The Wit & Wisdom of My Friend Ed Hagan

(Note: In the Navy picture at left, Ed Hagan was still little more than a stem cell -EJC)

"Now here's the rub. I started out as a stem cell. Yes. ME! But I survived going on to be born and contribute to society...I didn't turn out too bad. Though I know a few people that would argue differently...that claim I am an 'Agent of Satan' because I am a non practicing Catholic. I'm sure there are Muslims that call me Infidel, Jews that call me Gentile and many eastern religions that simply refer to me as Unenlightened. What can I say? Given the way I live my life, it's a 50-50 chance I'll make it to Heaven. Maybe less because I haven't been to confession in a long time and don't plan to repent anything I've done up to now.

"So what the Hell am I saying about stem cells. Just this, it is we that are not giving the life of a stem cell a higher purpose. According to my religion, they are going to make it to Heaven. Eventually. Around the same time as the rest of us. But they won't have to make any Novenas or tithe the church. Too bad they won't have the gift of those and other experiences. You know, like hatred, poverty, hunger, pain, sorrow, distrust, war, taxes and the ultimate possibility of dying an agonizing death while feeling hopeless all the way to the end as others crouch around you saying you'll be rewarded in the next life when, deep down, you have your doubts given the way life really exists. All the things we have an opportunity to receive as we live day to day. Maybe being a stem cell isn't that bad. I really don't know the mind of God. I truly believe that to be a fact.

"So are we all sinning by not allowing every stem cell to have a higher purpose like cure someone else, take away diabetes, mend a spinal cord, recover from cancer or like Ronald Reagan live just a little bit longer and fight the hard fight against Alzheimer's?

"Is it a mortal sin to ignore the pleas and prayers of Billions of God fearing, God Loving individuals over the political whims of a few that would say God helps those who help themselves or rather Hey, I got mine! Getting yours is your problem. As long as to live and act like I think you should. Not the way I do but the way I say.

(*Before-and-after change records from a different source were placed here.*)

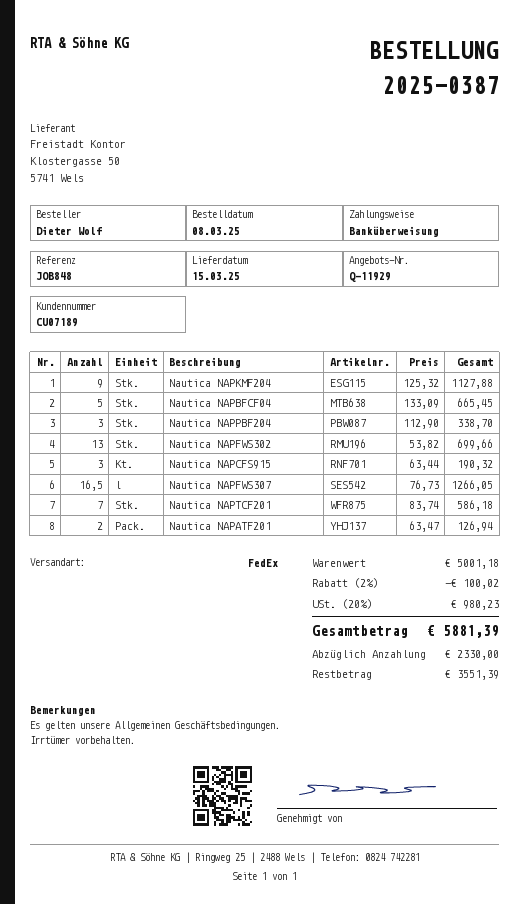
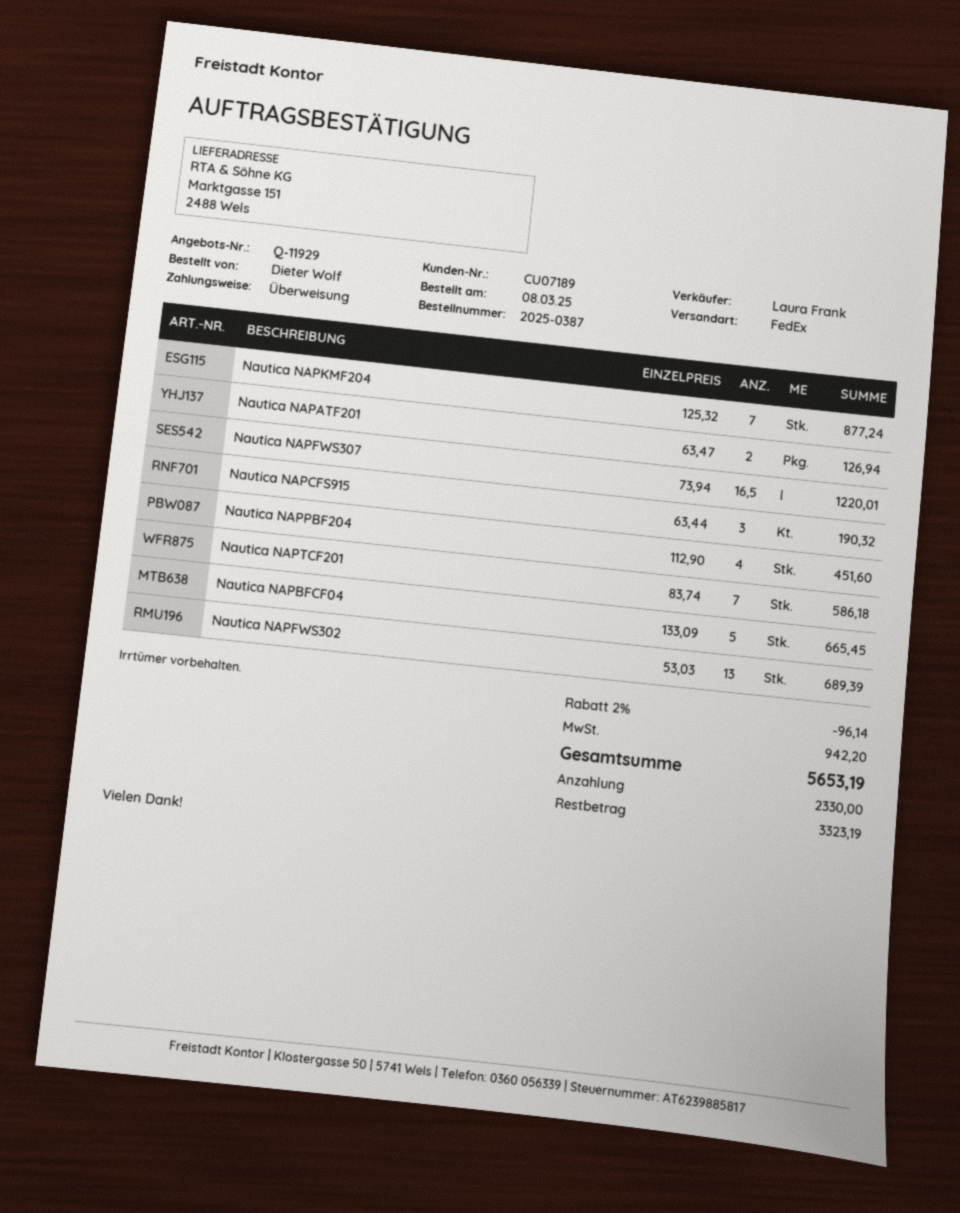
Nautica NAPKMF204: 9 x 125.32 = 1127.88 -> 7 x 125.32 = 877.24
Nautica NAPPBF204: 3 x 112.90 = 338.70 -> 4 x 112.90 = 451.60
Nautica NAPFWS302: 13 x 53.82 = 699.66 -> 13 x 53.03 = 689.39
Nautica NAPFWS307: 16.5 x 76.73 = 1266.05 -> 16.5 x 73.94 = 1220.01
discount: 2% = 100.02 -> 2% = 96.14
tax: 980.23 -> 942.20
total: 5881.39 -> 5653.19
balance: 3551.39 -> 3323.19

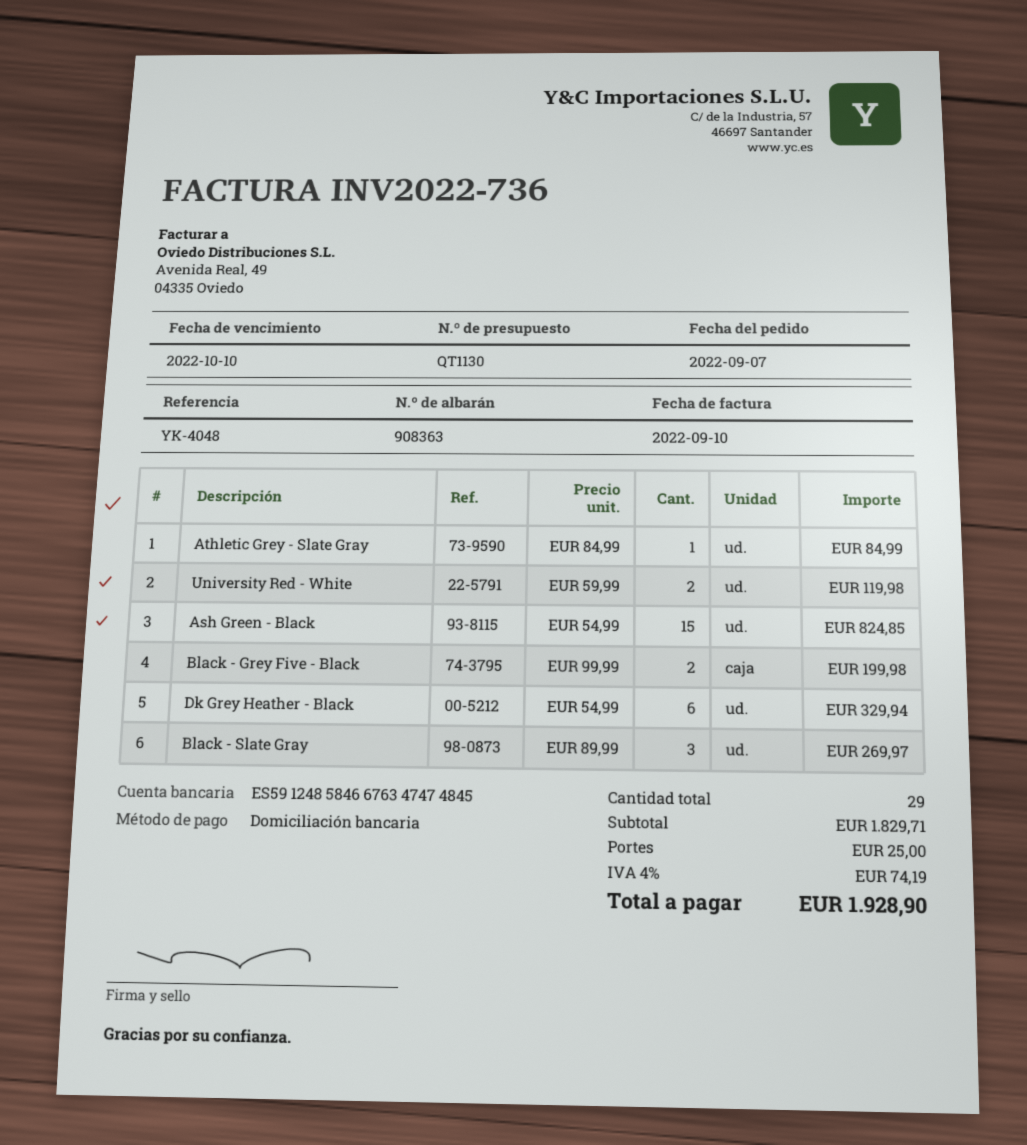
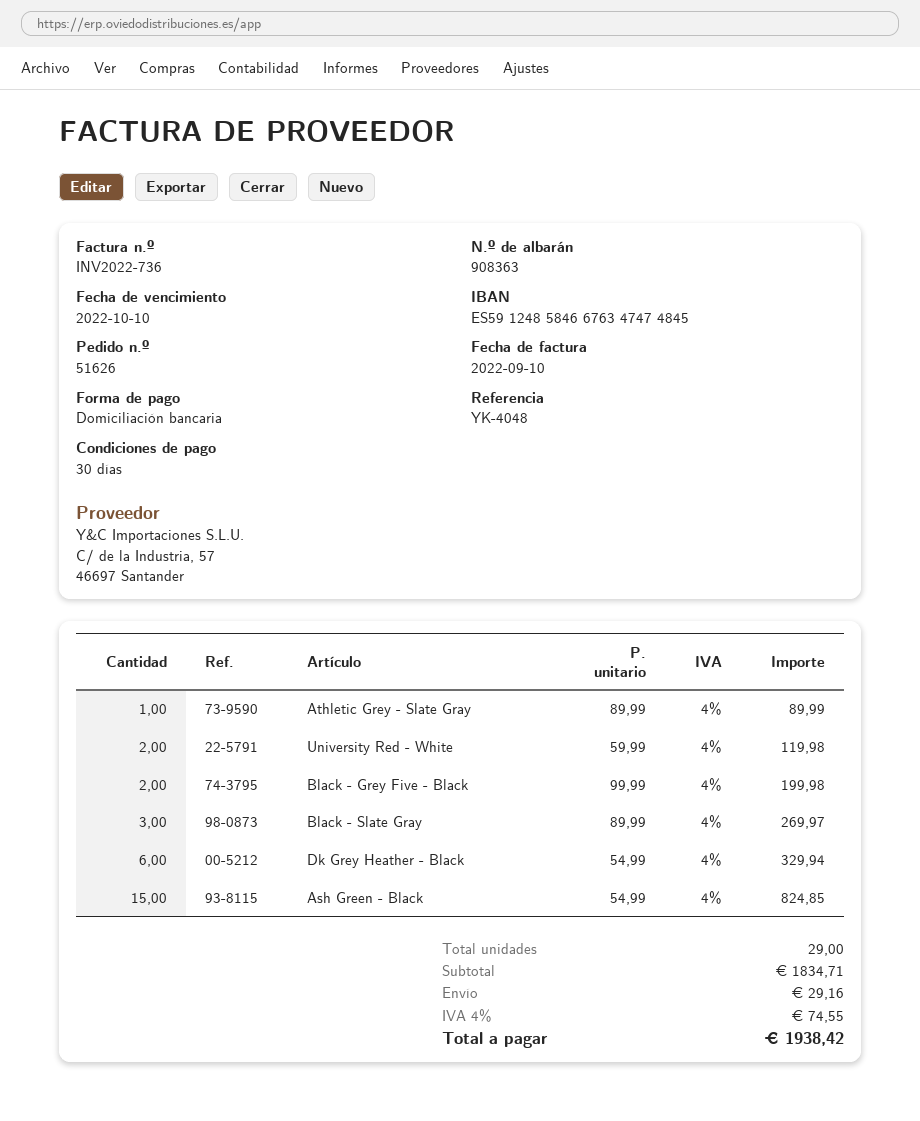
Athletic Grey - Slate Gray: 1 x 84.99 = 84.99 -> 1 x 89.99 = 89.99
subtotal: 1829.71 -> 1834.71
shipping: 25.00 -> 29.16
tax: 4% = 74.19 -> 4% = 74.55
total: 1928.90 -> 1938.42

"We should be thinking of each stem cell as Native American and early humankind thought of all life sustaining gifts of God and pray thanking God we have a second chance to give that life a second chance at a higher purpose.

"If I were a stem cell I would thank you if you allowed me to do God’s work while I still lived and made a difference – How blessed my soul would be to achieve a higher purpose for being.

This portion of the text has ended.